Atomic data is thus comprised of physical events, meaningfully combined in the context of some human interaction. For example, a combined set of location, velocity and G-force measurements in a specific pattern and time from an automobile monitoring box may indicate an accident. A magnetic card reading of account details, followed by a count of bills issued at an ATM, is clearly a cash withdrawal transaction. More sophisticated combinations include call detail records (CDRs) in telecom systems, web log records, e-commerce transactions and so on. There’s nothing new in this type of big data. Telcos, financial institutions and web retailers have statistically analyzed it extensively since the early days of data warehousing for insight into customer behavior and as a basis for advertising campaigns or offers aimed at influencing it.
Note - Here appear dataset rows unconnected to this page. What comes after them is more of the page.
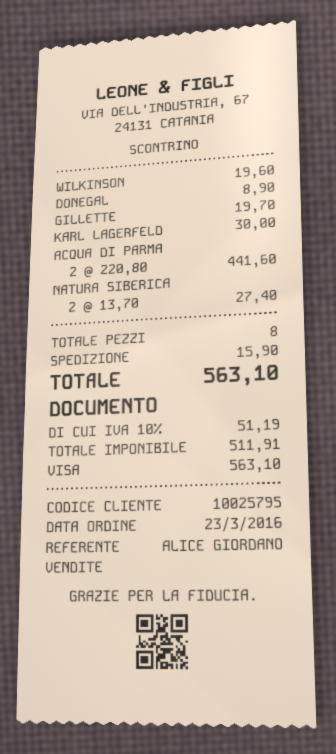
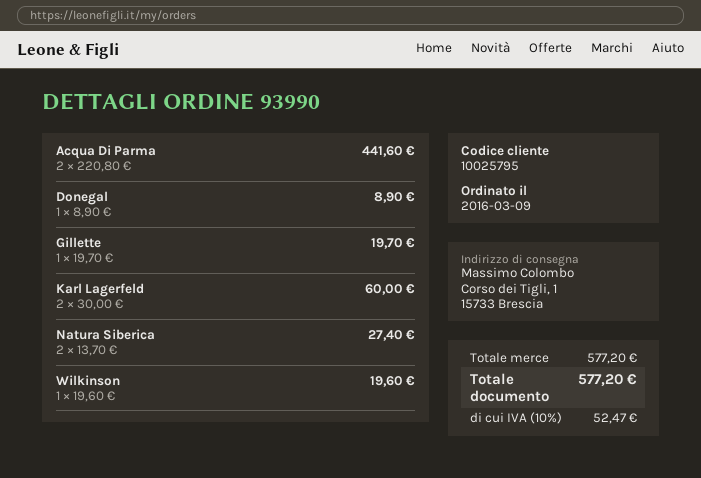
order date: 2016-03-23 -> 2016-03-09
KARL LAGERFELD: 1 x 30.00 = 30.00 -> 2 x 30.00 = 60.00
shipping: 15.90 -> none
tax: 10% = 51.19 -> 10% = 52.47
total: 563.10 -> 577.20

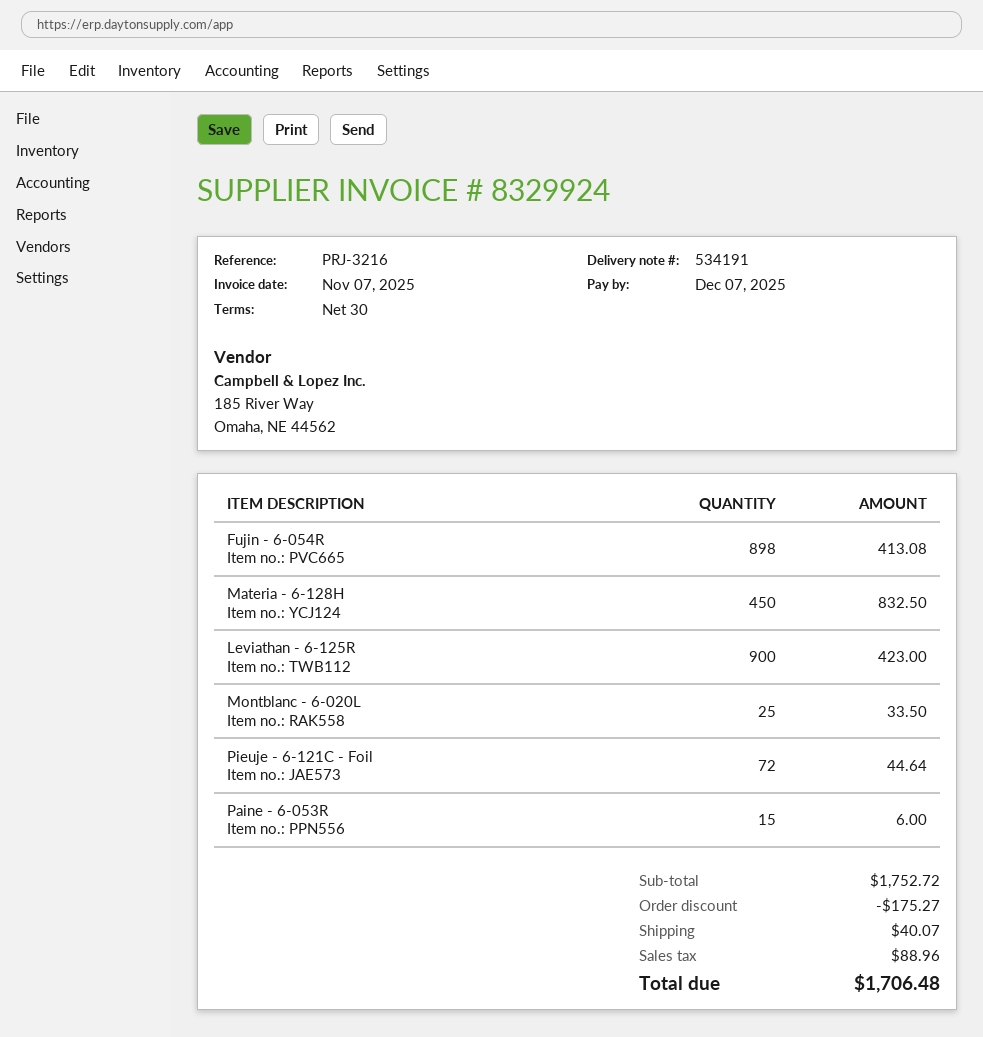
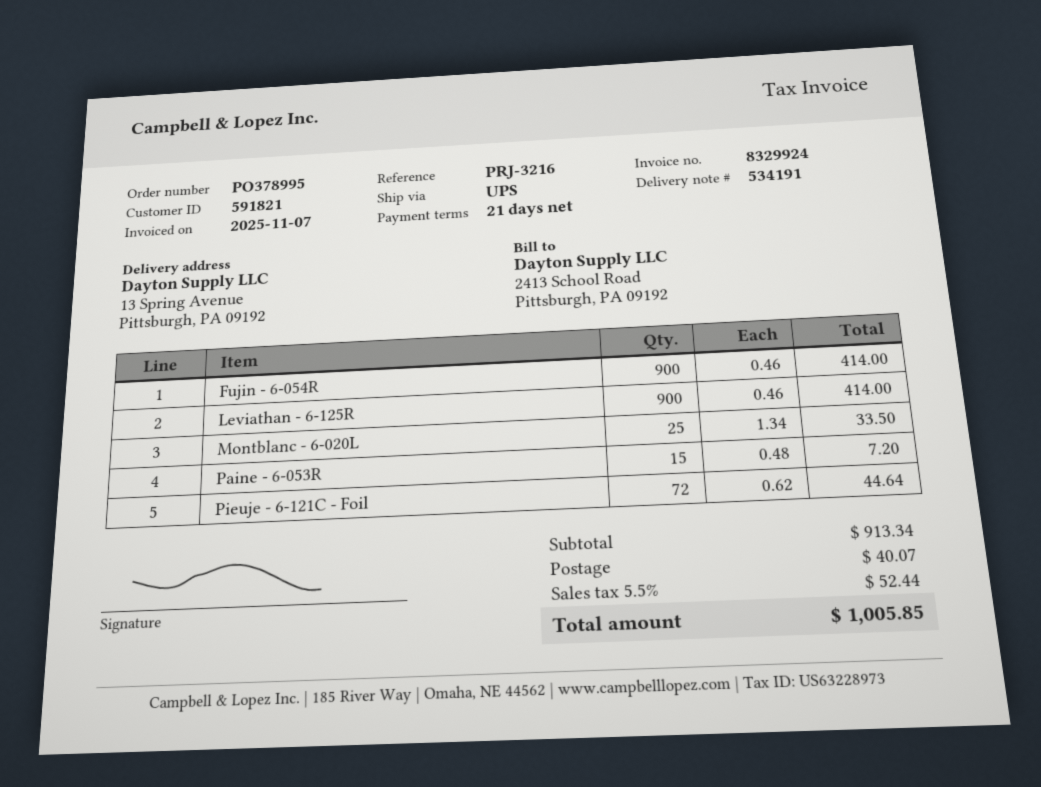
payment terms: 30 days -> 21 days
Fujin - 6-054R: 898 for 413.08 -> 900 for 414.00
Materia - 6-128H: 450 for 832.50 -> none
Leviathan - 6-125R: 900 for 423.00 -> 900 for 414.00
Paine - 6-053R: 15 for 6.00 -> 15 for 7.20
subtotal: 1752.72 -> 913.34
discount: 175.27 -> none
tax: 88.96 -> 52.44
total: 1706.48 -> 1005.85

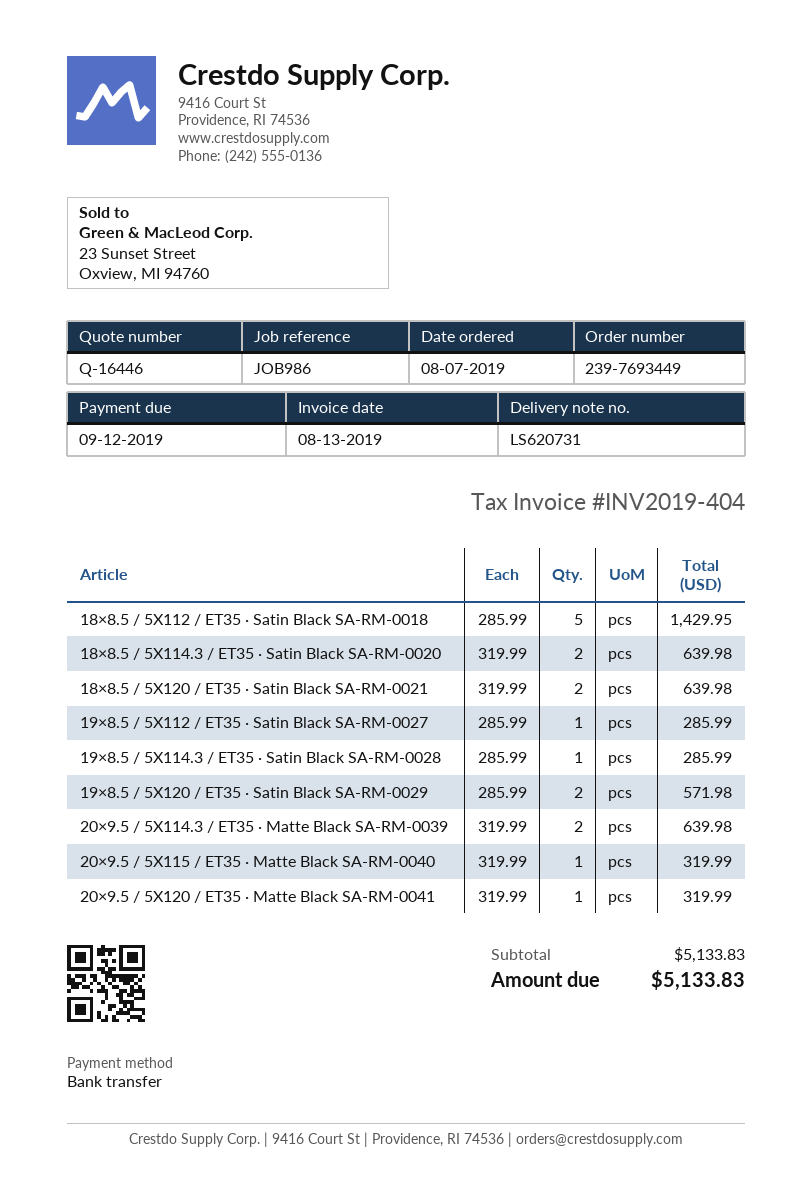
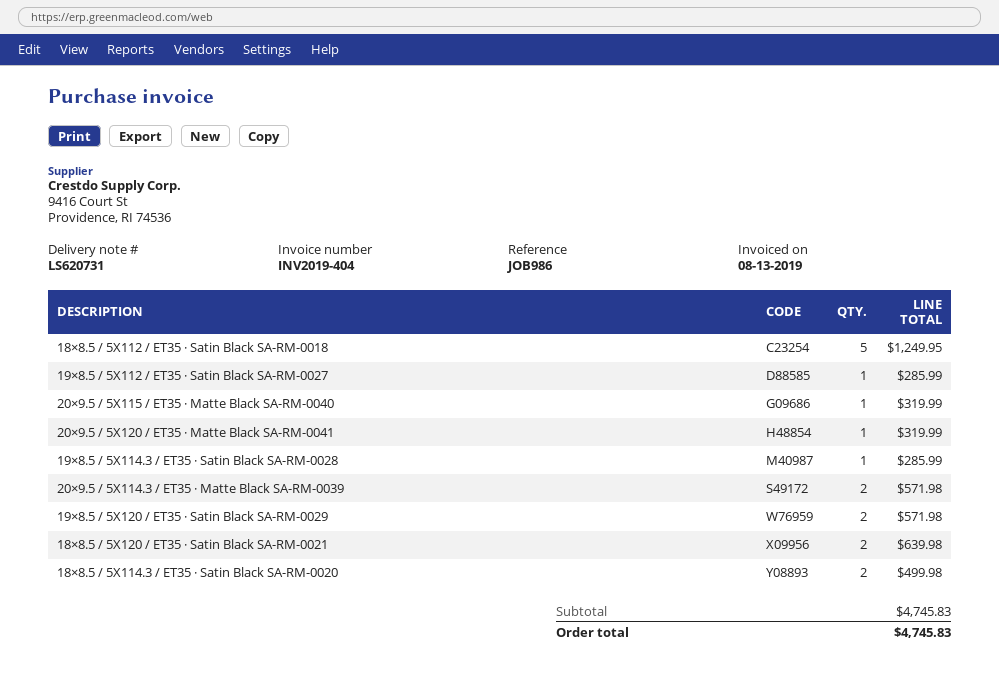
18×8.5 / 5X112 / ET35 · Satin Black SA-RM-0018: 5 for 1429.95 -> 5 for 1249.95
18×8.5 / 5X114.3 / ET35 · Satin Black SA-RM-0020: 2 for 639.98 -> 2 for 499.98
20×9.5 / 5X114.3 / ET35 · Matte Black SA-RM-0039: 2 for 639.98 -> 2 for 571.98
subtotal: 5133.83 -> 4745.83
total: 5133.83 -> 4745.83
Derived data, created through mathematical manipulation of atomic data, is generally used to create a more meaningful view of business information to humans. For example, banking transactions can be accumulated and combined to create account status and balance information. Transaction data can be summarized into averages or sampled. Some of these processes result in a loss of detailed data. This data type and the two below it in the lower pyramid comprise hard information, that is largely numerical and keyword data, well structured for use by computers and amenable to standard statistical processing.

As we move to the top pyramid, we enter the realm of the mind — information originating from the way we as humans perceive the world and interact socially within it. We also call this soft information — less well structured and requiring more specialized statistical and analytical processing. The top layer is multiplex data, image, video and audio information, often in smaller numbers of very large files and very much part of the big data scene. Very specialized processing is required to extract context and meaning from such data and extensive research is ongoing to create the necessary tools. The layer below — textual data — is more suited to statistical analysis and text analytics tools are widely used against big data of this type.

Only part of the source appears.